Otterly Adorable frowned. "Now that he mentions it…"
"That sounds fishier than… the fish!" Biker Wolf added.
"Which is it, Chef Humphrey?" Kyle asked. "Was this Plan C? Or just a textbook example of Hamlon's Razor?"
Humphrey flinched, gritting his teeth as he struggled to form a response.
(Uh oh. His chefly pride is getting to him again.)
Objection!
"Humphrey's also not the one on trial here!" Delilah argued, starting to sweat profusely.
"I know!" Kyle agreed gleefully. "His accomplice is. The one whose actions you just linked directly to Humphrey's. Thanks for proving they were working together for me. That was real nice of you." He winked, shooting another finger gun.

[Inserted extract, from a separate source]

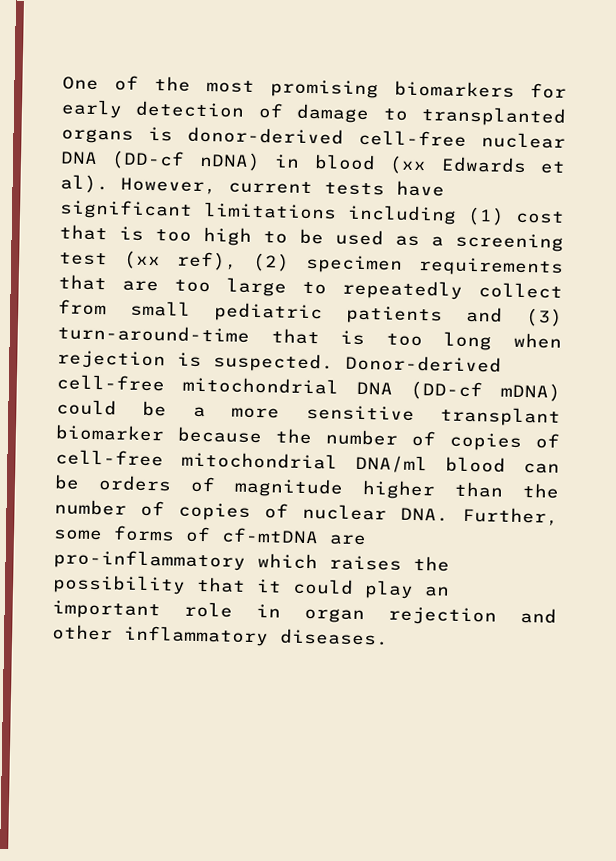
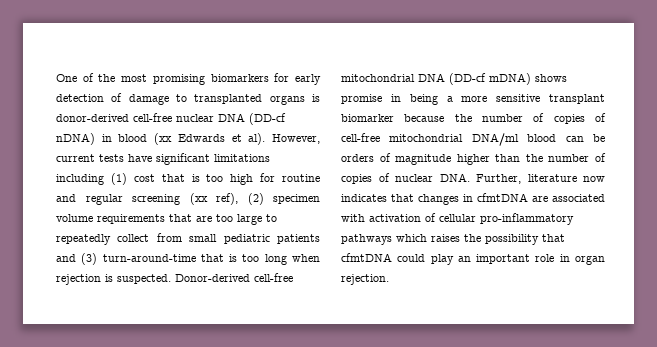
- However, current tests have significant limitations including (1) cost that is too high to be used as a screening test (xx ref), (2) specimen requirements that are too large to repeatedly collect from small pediatric patients and (3) turn-around-time that is too long when rejection is suspected.
+ However, current tests have significant limitations including (1) cost that is too high for routine and regular screening (xx ref), (2) specimen volume requirements that are too large to repeatedly collect from small pediatric patients and (3) turn-around-time that is too long when rejection is suspected.
- Donor-derived cell-free mitochondrial DNA (DD-cf mDNA) could be a more sensitive transplant biomarker because the number of copies of cell-free mitochondrial DNA/ml blood can be orders of magnitude higher than the number of copies of nuclear DNA. Further, some forms of cf-mtDNA are pro-inflammatory which raises the possibility that it could play an important role in organ rejection and other inflammatory diseases.
+ Donor-derived cell-free mitochondrial DNA (DD-cf mDNA) shows promise in being a more sensitive transplant biomarker because the number of copies of cell-free mitochondrial DNA/ml blood can be orders of magnitude higher than the number of copies of nuclear DNA. Further, literature now indicates that changes in cfmtDNA are associated with activation of cellular pro-inflammatory pathways which raises the possibility that cfmtDNA could play an important role in organ rejection.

"GAAACK!" Delilah clutched her heart, falling dead on the floor, before springing up again immediately. "Y-You have no evidence to prove intent!"
"I don't," he conceded. "But what I do have is a big heap of reasonable doubt. Your Honor, I would like to formally request an extension on today's proceedings. We have learned many new facts this morning, and I believe we can't rightly conclude the trial without further investigation of Casa Tigre."
"H-HEY!" Classy Jaguar roared. "Hold the hell on! Youse gonna try and drag me back here again?! I don't think so!" He immediately slammed his lever to send a fireball into the scales, changing the leaning to... 5-1. "What?!"
He turned and glared at Biker Wolf, who had just finished reverting his vote back to guilty. "Partly 'cause I'm curious where this goes and partly just to piss ya off."
"YOU LITTLE PUNK!" He threw himself across the seat to lunge for the lupine's throat, Otterly Adorable trying and failing to calm them down. Even Judge Loggins and her gavel had some trouble getting through to them.
"This could be going better," Eric said, watching Kyle now genuinely enjoying that popcorn he'd been saving. "If we want to end this today, we'd better come up with a new angle and fast."
Hold it!
Delilah shouted to quiet everyone down. It didn't. "Huh. That usually works."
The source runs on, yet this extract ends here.